MATERIALS PROVIDED START

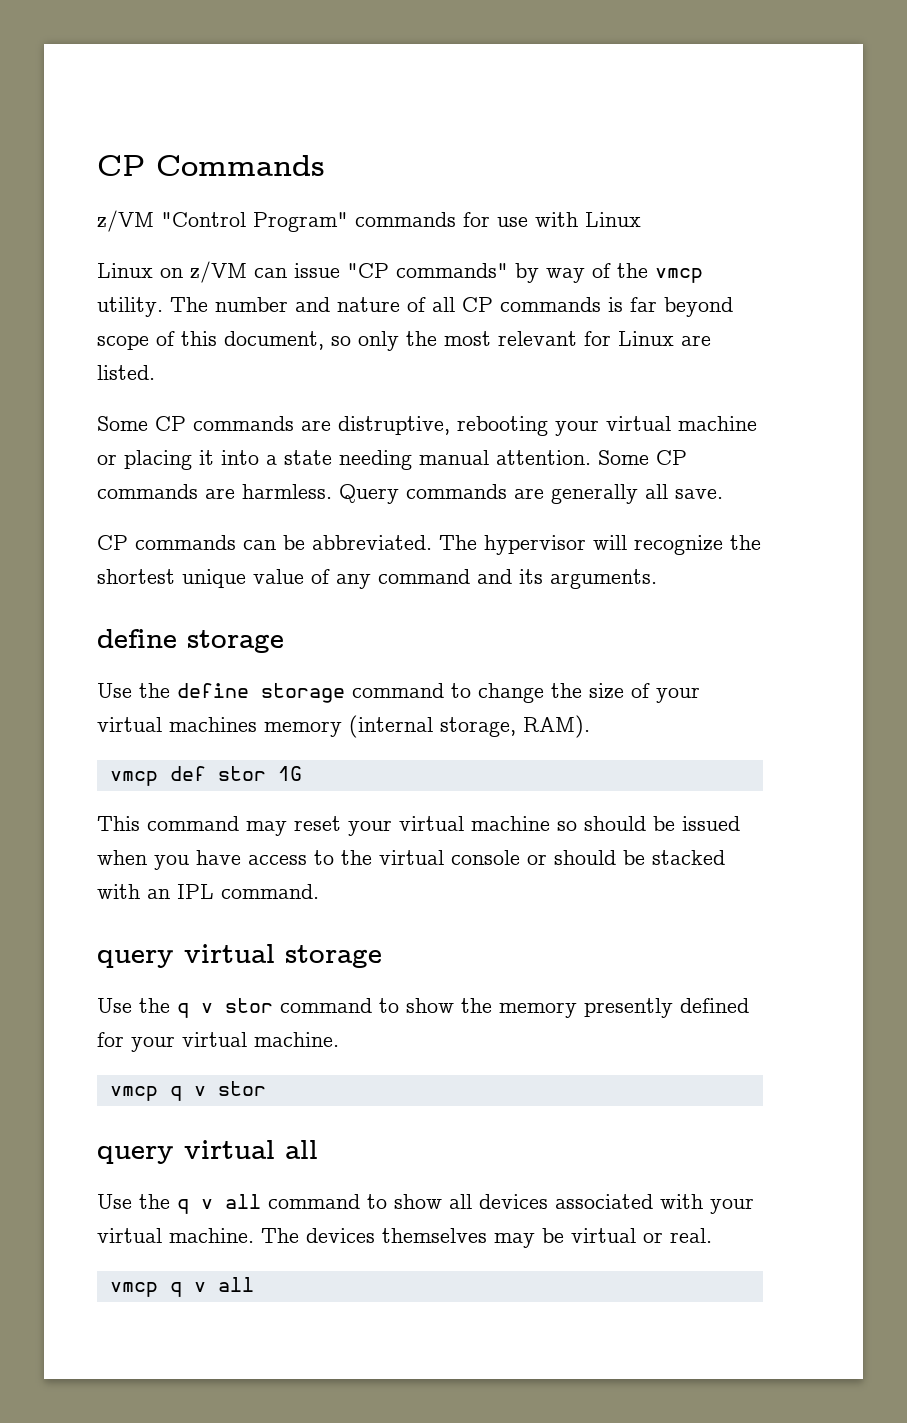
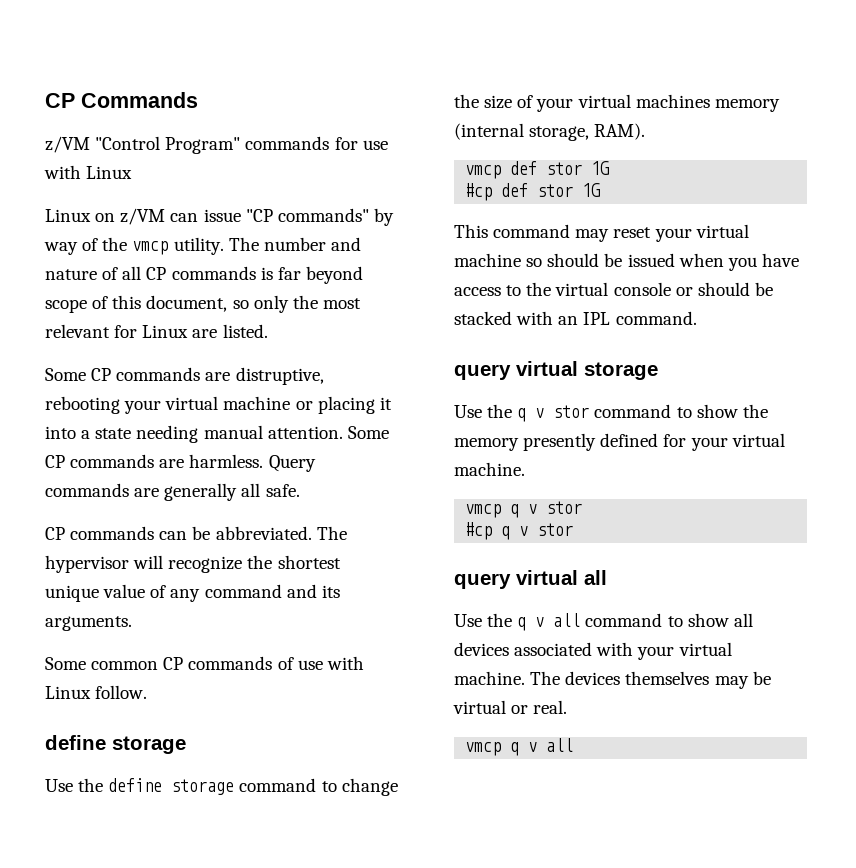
[675,489,723,499] save. -> [265,484,300,497] safe.
(657, 579) none -> [45,656,364,670] [45,685,148,699] // Some common CP commands of use with Linux follow.
(302, 773) none -> [465,183,601,201] // #cp def stor 1G
(266, 1088) none -> [465,522,574,540] // #cp q v stor

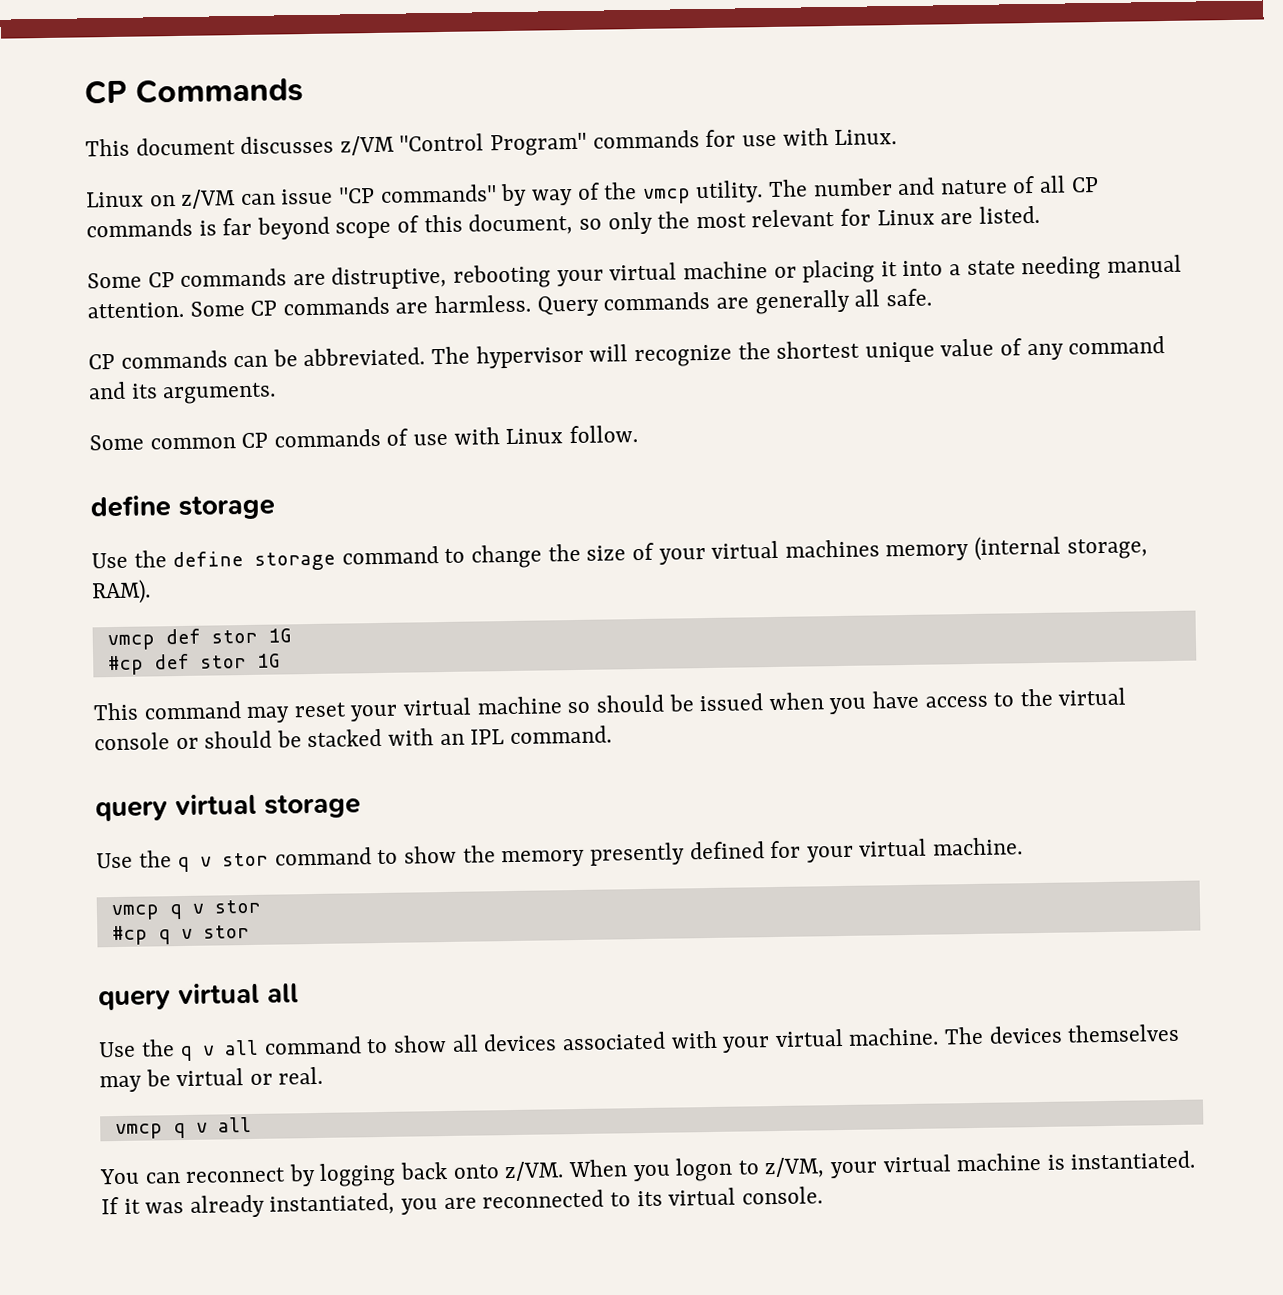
(198, 100) none -> [85,135,335,157] This document discusses
[86,166,133,179] Linux -> [834,129,898,146] Linux.
(574, 745) none -> [99,1150,1196,1187] [101,1186,823,1218] // You can reconnect by logging back onto z/VM. When you logon to z/VM, your virtual machine is instantiated. If it was already instantiated, you are reconnected to its virtual console.

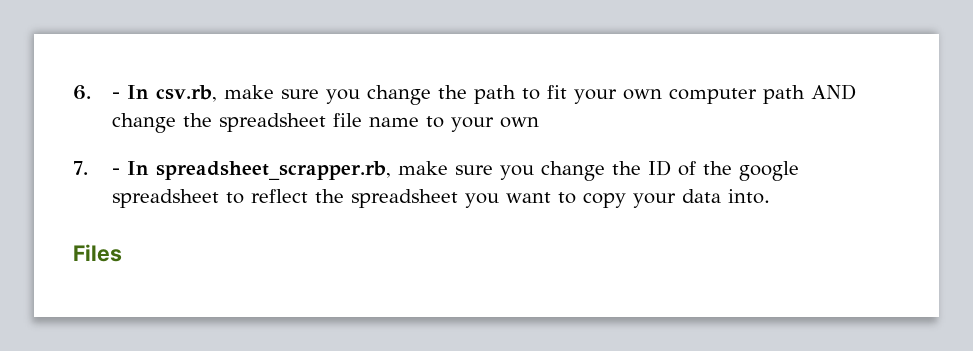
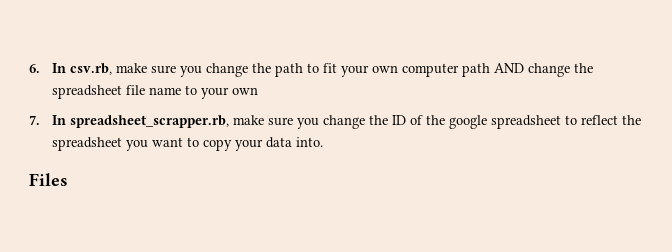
[112,92,121,99] - -> (40, 68) none
[112,168,121,175] - -> (40, 120) none

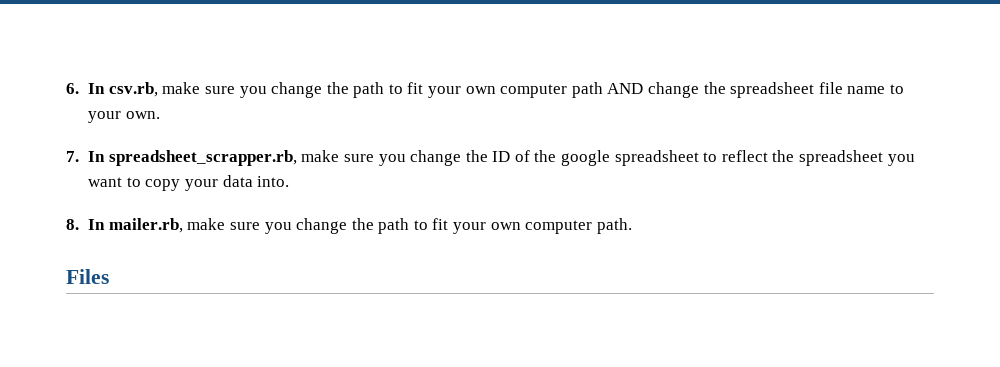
[232,87,259,95] own -> [125,111,160,119] own.
(324, 142) none -> [66,218,632,234] // 8. In mailer.rb, make sure you change the path to fit your own computer path.

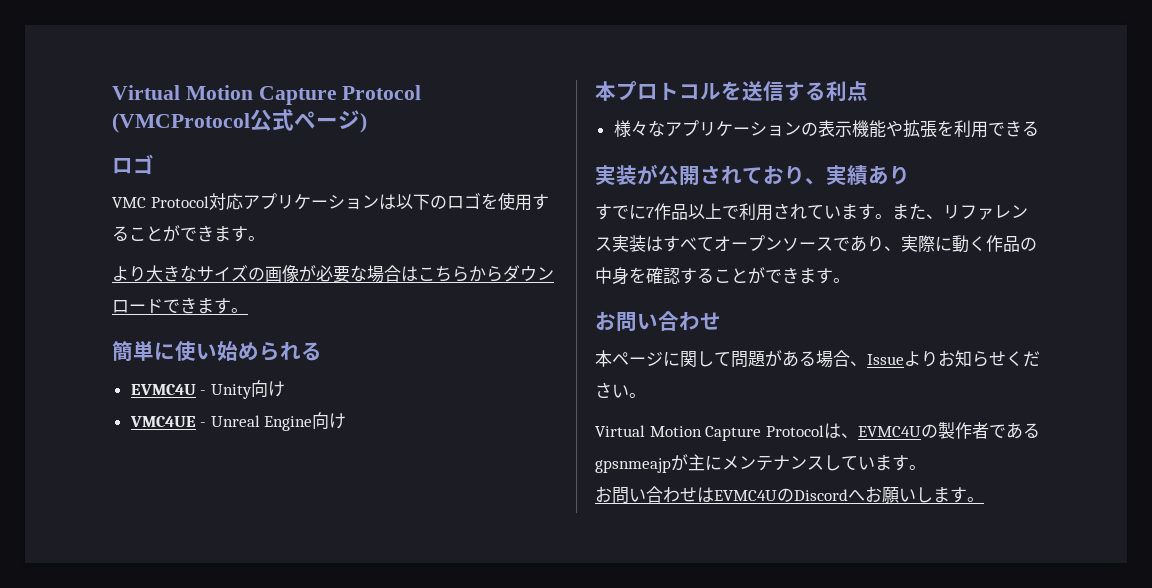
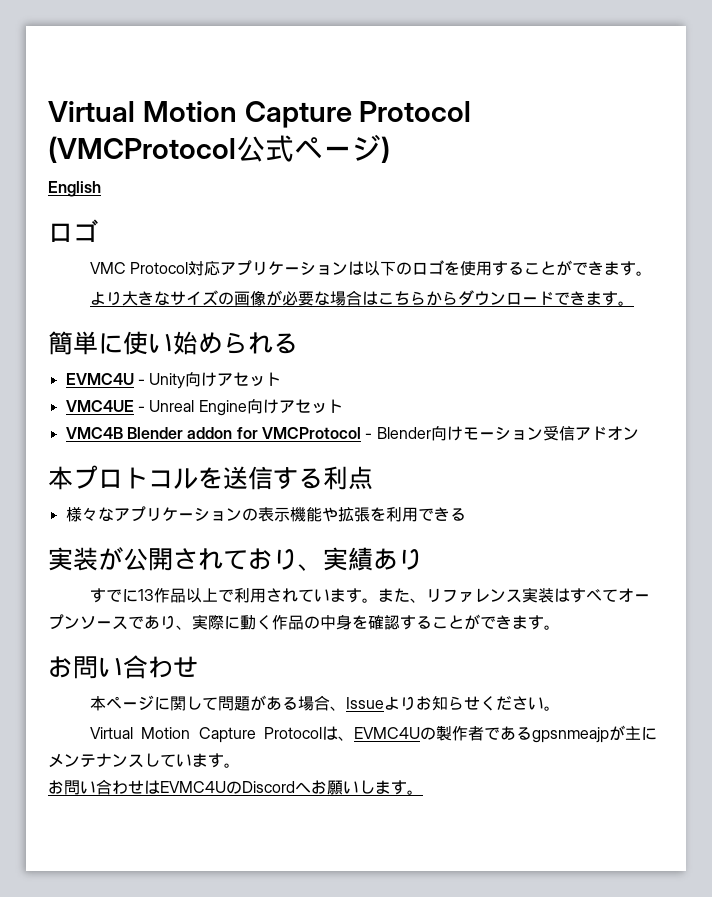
(367, 123) none -> [48,181,101,197] // English
(285, 389) none -> [217,372,282,387] アセット
(347, 421) none -> [278,399,343,414] [65,426,639,441] アセット // VMC4B Blender addon for VMCProtocol - Blender向けモーション受信アドオン
[646,207,654,218] 7 -> [137,589,154,601] 13

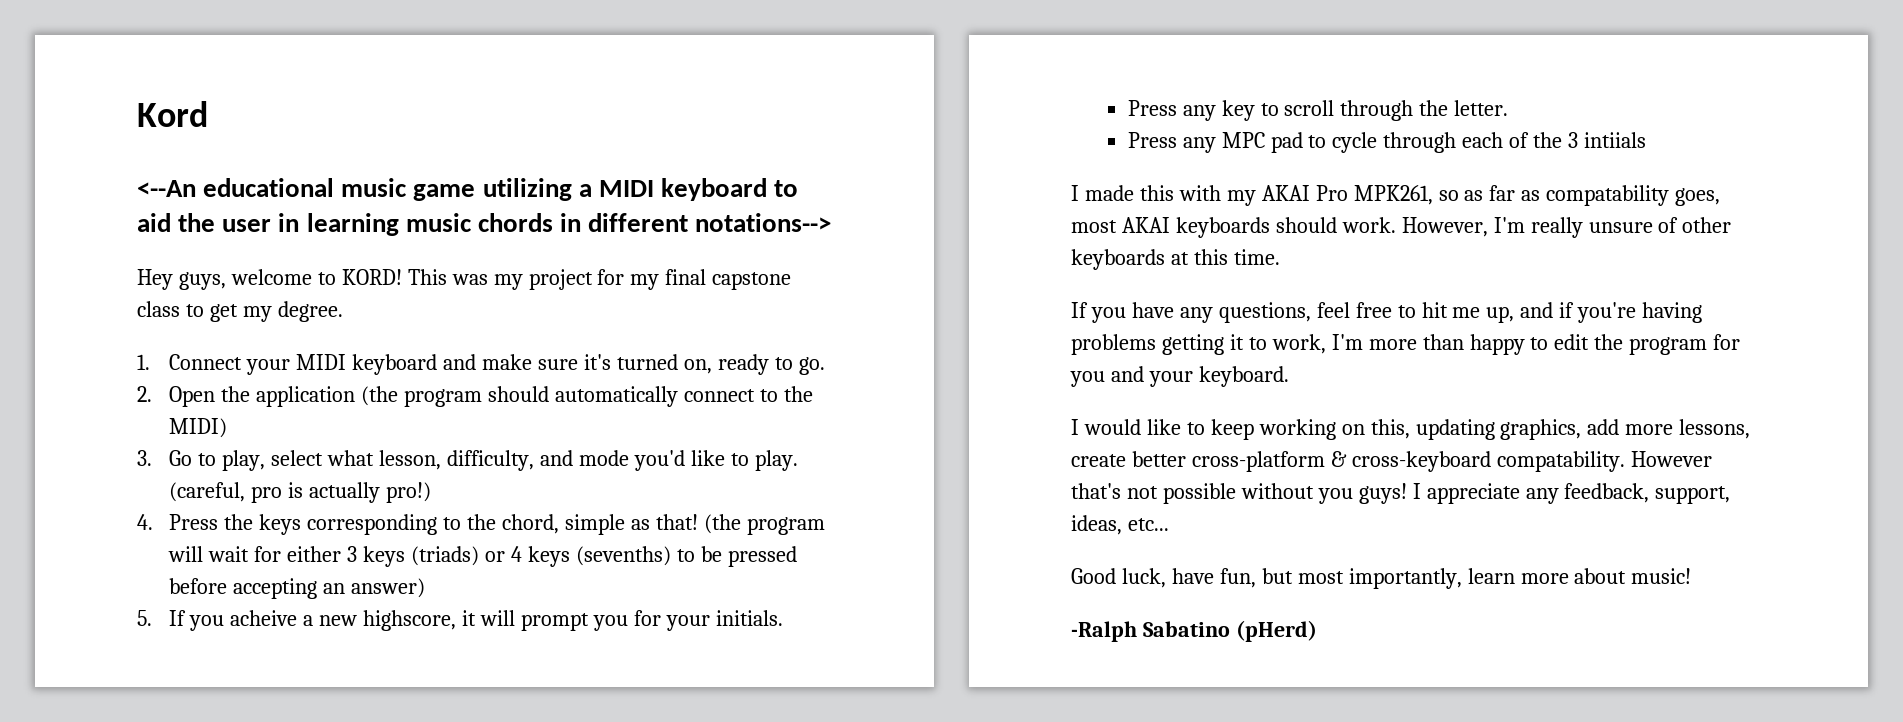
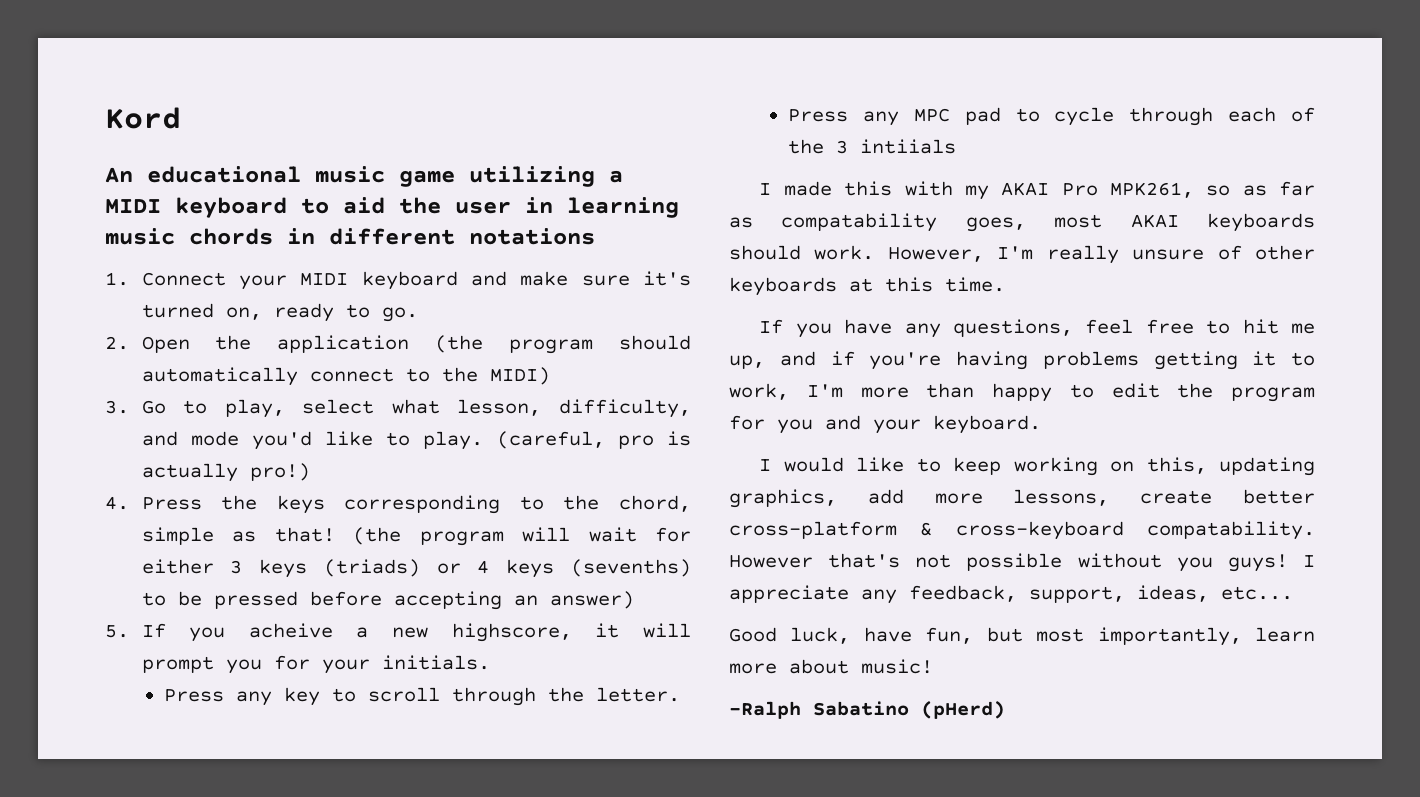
[137,180,196,197] <--An -> [105,167,133,183] An
[695,213,832,232] [137,269,792,290] [137,301,343,322] notations--> // Hey guys, welcome to KORD! This was my project for my final capstone class to get my degree. -> [469,228,595,245] notations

MATERIALS PROVIDED END

| WHAT NEEDS TO BE DONE |
Any pictures should be dropped; transcribe the rest of the records above exactly.

| RESULT BELOW |
[675,489,723,499] save. -> [265,484,300,497] safe.
(657, 579) none -> [45,656,364,670] [45,685,148,699] // Some common CP commands of use with Linux follow.
(302, 773) none -> [465,183,601,201] // #cp def stor 1G
(266, 1088) none -> [465,522,574,540] // #cp q v stor

(198, 100) none -> [85,135,335,157] This document discusses
[86,166,133,179] Linux -> [834,129,898,146] Linux.
(574, 745) none -> [99,1150,1196,1187] [101,1186,823,1218] // You can reconnect by logging back onto z/VM. When you logon to z/VM, your virtual machine is instantiated. If it was already instantiated, you are reconnected to its virtual console.

[112,92,121,99] - -> (40, 68) none
[112,168,121,175] - -> (40, 120) none

[232,87,259,95] own -> [125,111,160,119] own.
(324, 142) none -> [66,218,632,234] // 8. In mailer.rb, make sure you change the path to fit your own computer path.

(367, 123) none -> [48,181,101,197] // English
(285, 389) none -> [217,372,282,387] アセット
(347, 421) none -> [278,399,343,414] [65,426,639,441] アセット // VMC4B Blender addon for VMCProtocol - Blender向けモーション受信アドオン
[646,207,654,218] 7 -> [137,589,154,601] 13

[137,180,196,197] <--An -> [105,167,133,183] An
[695,213,832,232] [137,269,792,290] [137,301,343,322] notations--> // Hey guys, welcome to KORD! This was my project for my final capstone class to get my degree. -> [469,228,595,245] notations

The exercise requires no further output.